How do you use TradingAgents for the first time?

Start by installing the repo, setting the model provider environment variables, and running the Python example with TradingAgentsGraph. Once that works, decide whether you only need the CLI or whether you should wrap it in an API.

Does TradingAgents come with an official REST API?

Not from the public repository materials reviewed on March 26, 2026. The project is presented as a CLI and Python package, which is why many teams will want to add a thin FastAPI layer.

What is the easiest way to use TradingAgents in a frontend app?

Do not call the Python framework directly from the frontend. Expose it through a backend API that returns an analysis_id, then let the frontend poll for results.

Why use Apidog with TradingAgents?

Apidog gives you a clean place to import the OpenAPI schema, save environment values, store example requests, add assertions, and share the workflow with teammates who should not have to reverse-engineer the Python code.

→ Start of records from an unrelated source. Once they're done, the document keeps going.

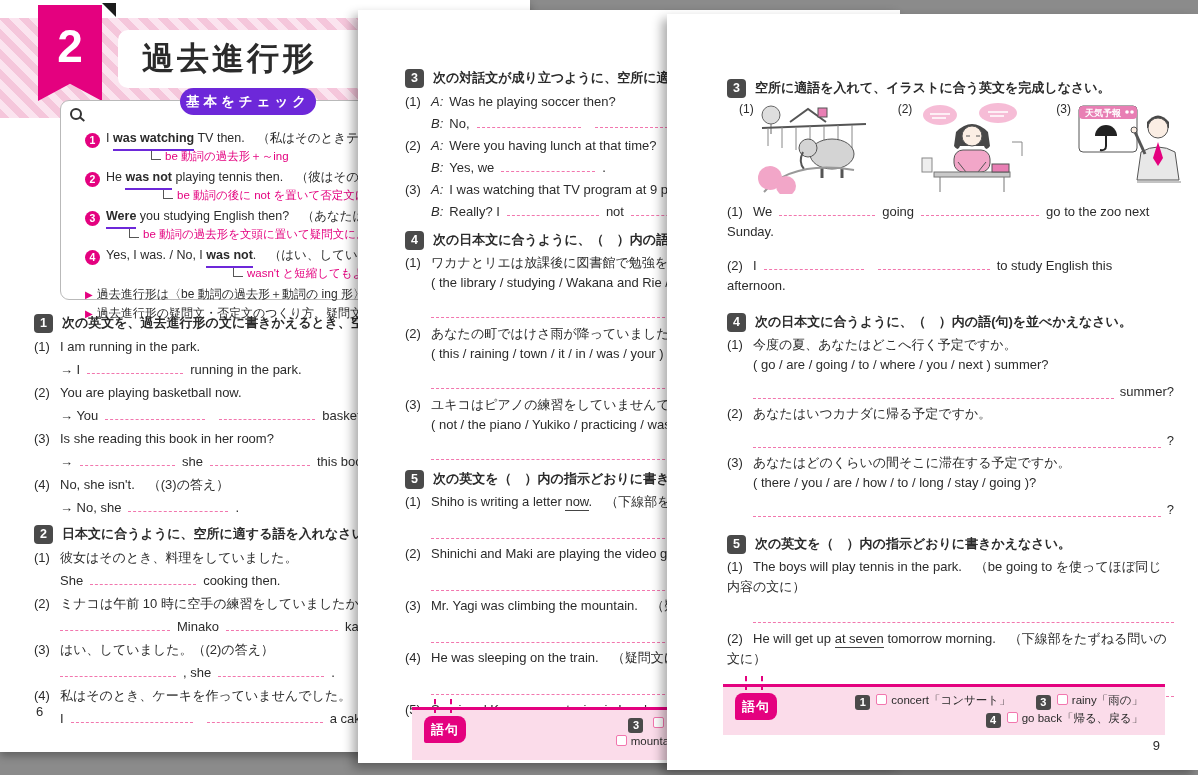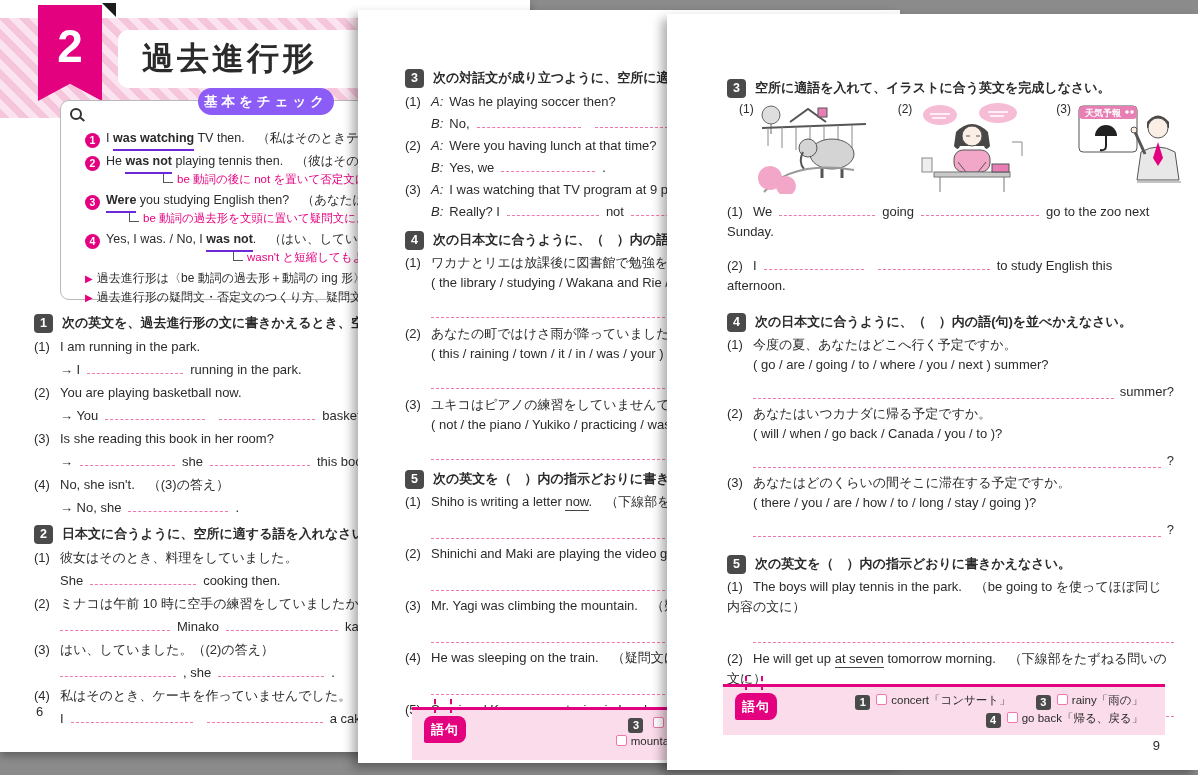--- a/index.html
+++ b/index.html
@@ -26,7 +26,7 @@
   .panel{position:absolute;left:60px;top:100px;width:458px;height:200px;background:#fff;
          border:1.5px solid #b9b9b9;border-radius:9px;z-index:4;box-sizing:border-box;
          padding:24px 0 0 24px;white-space:nowrap;}
-  .checkbadge{position:absolute;left:198px;top:88px;width:136px;height:27px;background:#8b5cf6;color:#fff;
+  .checkbadge{position:absolute;left:180px;top:88px;width:136px;height:27px;background:#6d28d9;color:#fff;
               border-radius:14px;display:flex;align-items:center;justify-content:center;
               font-size:13.5px;font-weight:bold;letter-spacing:4px;z-index:5;}
   .mag{position:absolute;left:9px;top:7px;width:8px;height:8px;border:2px solid #333;border-radius:50%;}

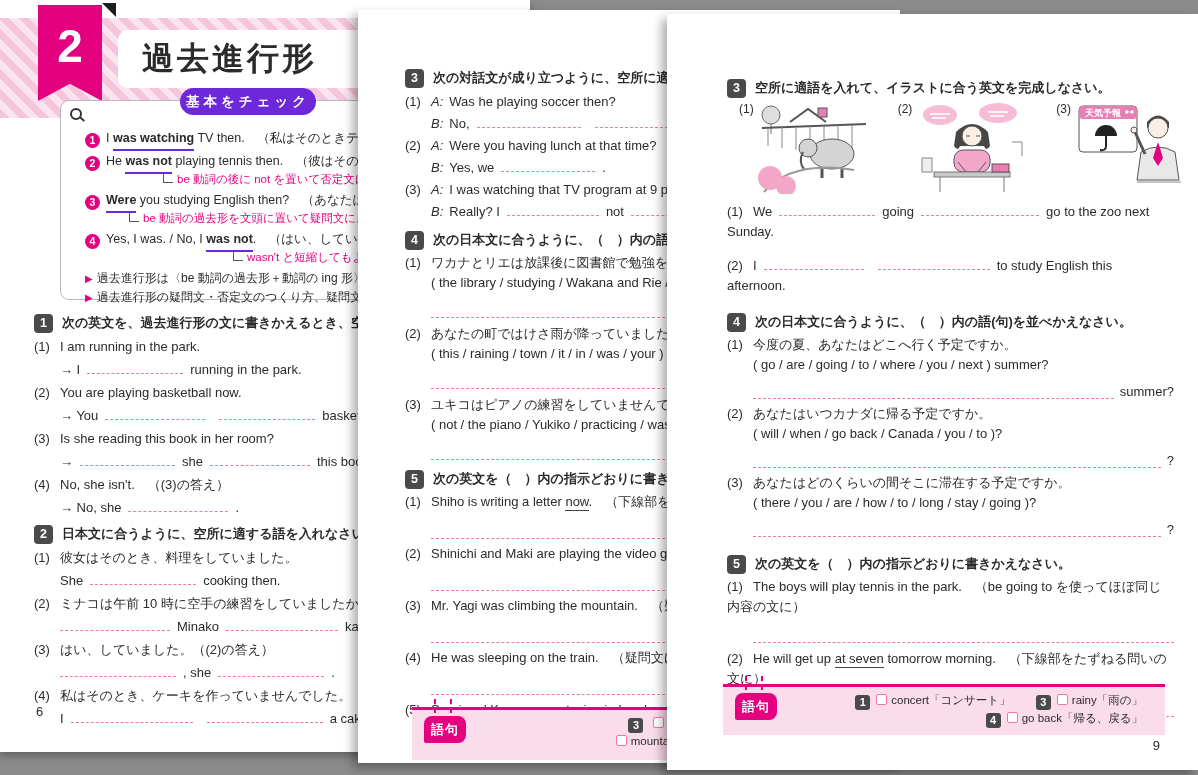--- a/index.html
+++ b/index.html
@@ -91,6 +91,7 @@
     <div class="ci">
       <span class="cnum">1</span><span>I </span><b>was watching</b><span> TV then.　（私はそのときテレビを見ていまし</span>
     </div>
+    <div class="cnote" style="margin-left:66px"><span class="conn"></span><span>be 動詞の過去形＋～ing</span></div>
     <div class="ci">
       <span class="cnum">2</span><span>He </span><b>was not</b><span> playing tennis then.　（彼はそのときテニスをして</span>
     </div>

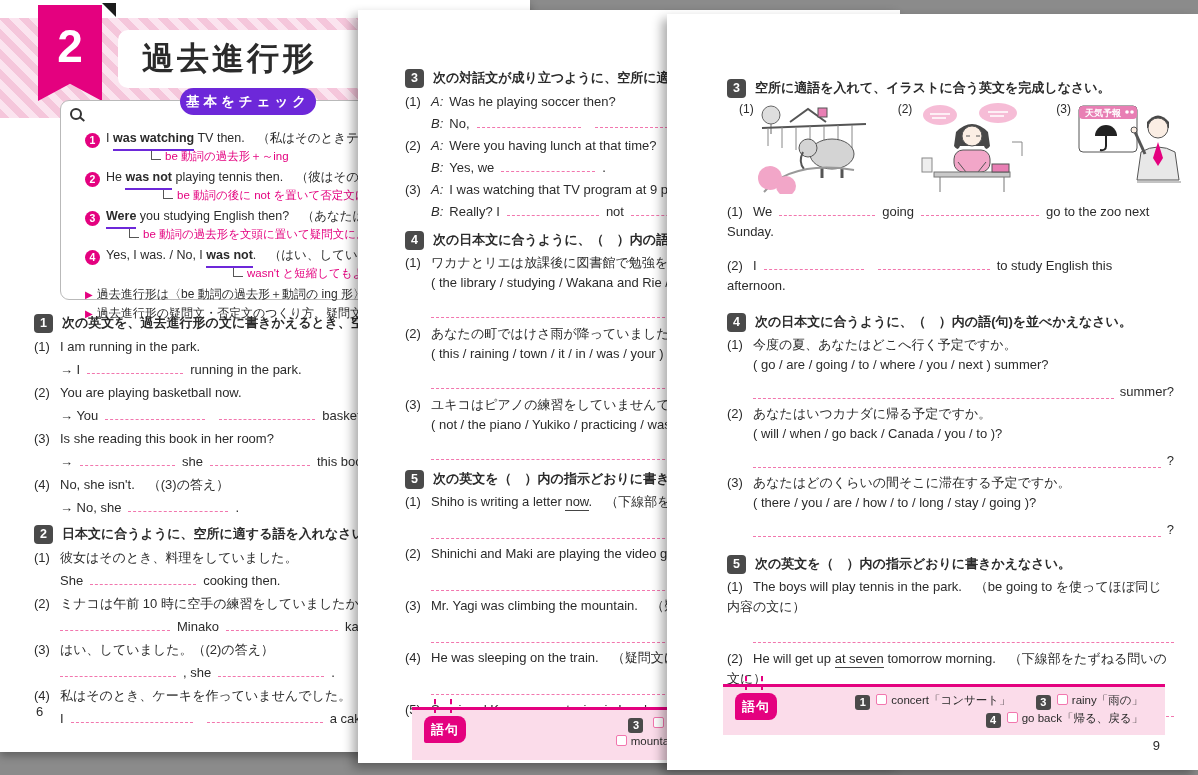--- a/index.html
+++ b/index.html
@@ -292,7 +292,6 @@
         <span>summer?</span>
       </div>
     <div class="ln" style="margin-top:5px"><span class="inum">(2)</span><span>あなたはいつカナダに帰る予定ですか。</span></div>
-    <div class="ln ind"><span>( will / when / go back / Canada / you / to )?</span></div>
     <div class="ansrow ind" style="margin-top:9px">
         <div class="ansline"></div>
         <span>?</span>

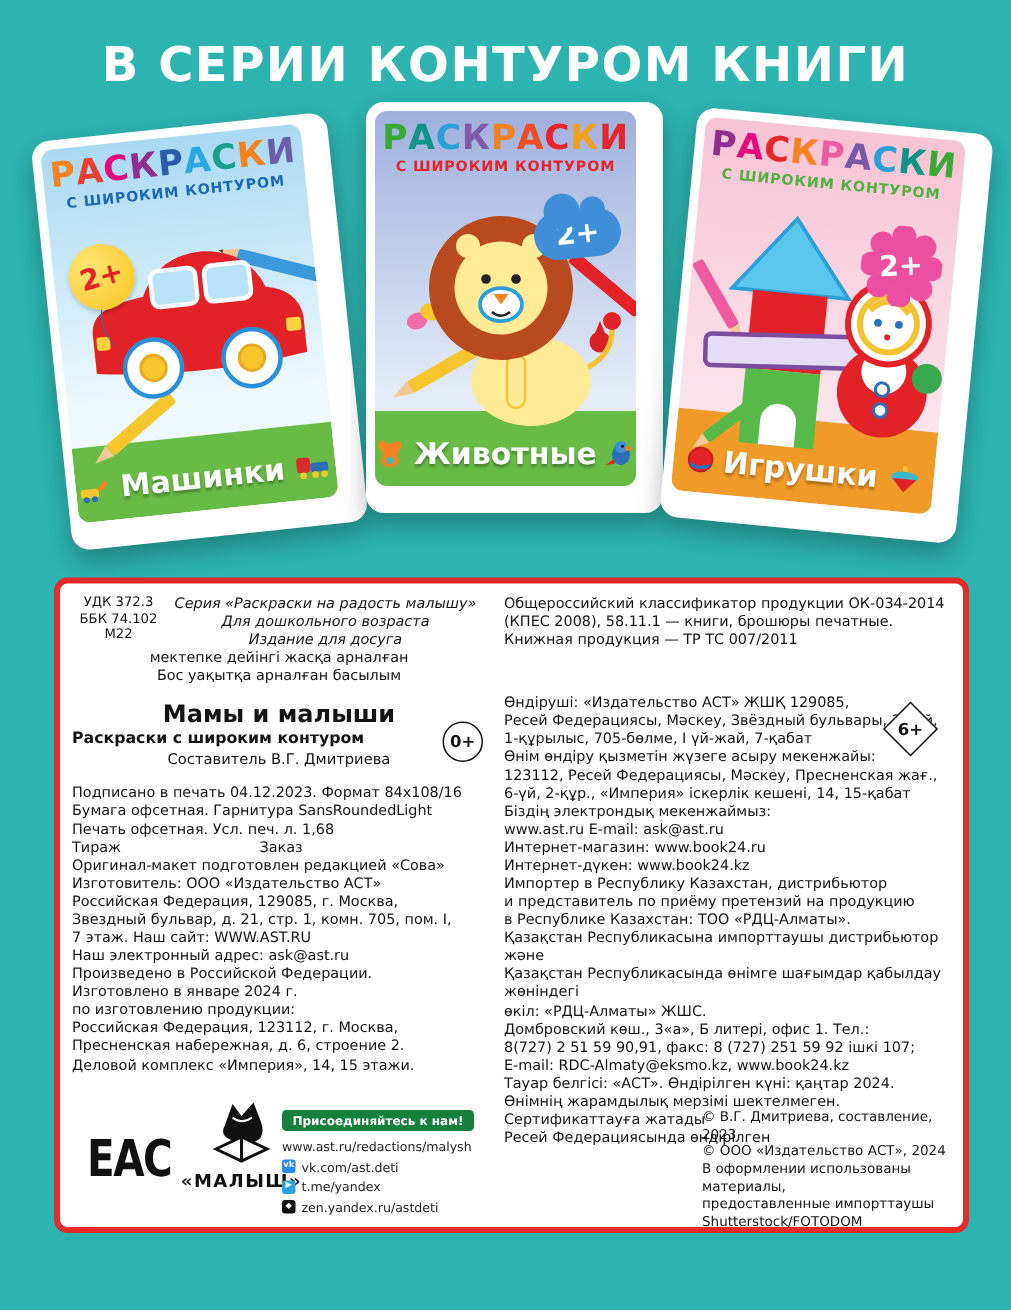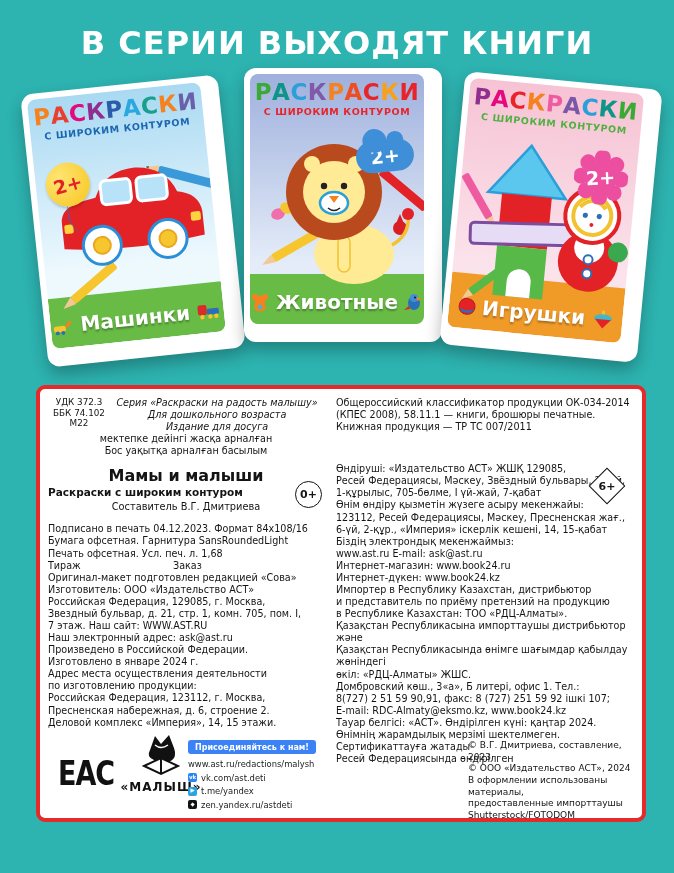--- a/index.html
+++ b/index.html
@@ -142,7 +142,7 @@
 </head>
 <body>
 
-<div class="series-header">В СЕРИИ ВЫХОДЯТ КНИГИ</div>
+<div class="series-header">В СЕРИИ КОНТУРОМ КНИГИ</div>
 
 <div class="shelf">
 

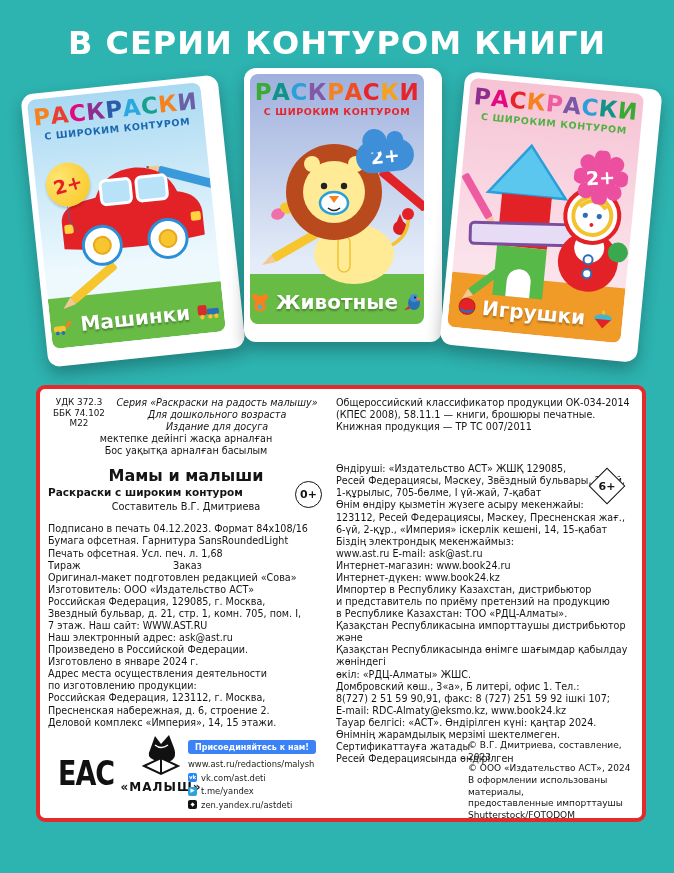--- a/index.html
+++ b/index.html
@@ -364,7 +364,6 @@
           <div class="c-line">Наш электронный адрес: ask@ast.ru</div>
           <div class="c-line">Произведено в Российской Федерации.</div>
           <div class="c-line">Изготовлено в январе 2024 г.</div>
-          <div class="c-line">Адрес места осуществления деятельности</div>
           <div class="c-line">по изготовлению продукции:</div>
           <div class="c-line">Российская Федерация, 123112, г. Москва,</div>
           <div class="c-line">Пресненская набережная, д. 6, строение 2.</div>

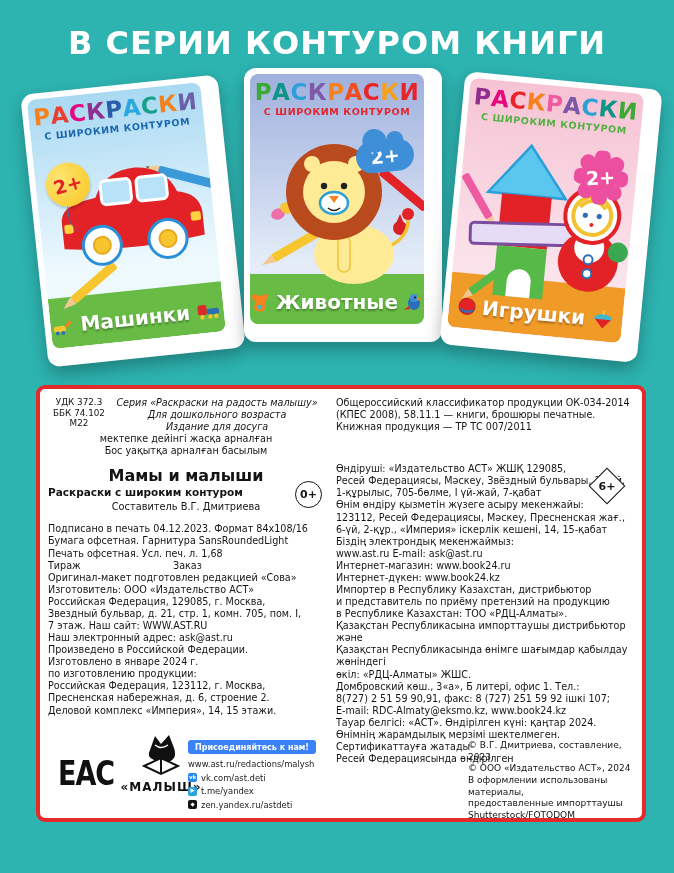--- a/index.html
+++ b/index.html
@@ -113,7 +113,7 @@
   .malysh-logo .malysh-text{font-size:12px;font-weight:800;letter-spacing:1px;margin-top:0px;color:#111;}
   .join-block{position:absolute;left:148px;top:8px;width:128px;}
   .join-badge{
-    background:#3b82f6;color:#fff;font-size:8px;font-weight:700;text-align:center;
+    background:#15803d;color:#fff;font-size:8px;font-weight:700;text-align:center;
     border-radius:3px;padding:2.5px 4px;
   }
   .join-url{font-size:8.4px;margin-top:5px;color:#222;}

Which TradingAgents settings are worth exposing in an API?

The safest starting set is ticker, analysis date, provider, model choices, and research depth. You can always expand later if the use case is real.

Can I keep the example job state in memory?

Only for learning or prototyping. In production, store job state and results in a durable backend so a service restart does not wipe active analyses.

Is TradingAgents suitable for live financial decisions?

The public project materials describe it as a research framework and explicitly say it is not financial or investment advice. Treat it as a research and experimentation system unless you add your own controls, validation, and governance.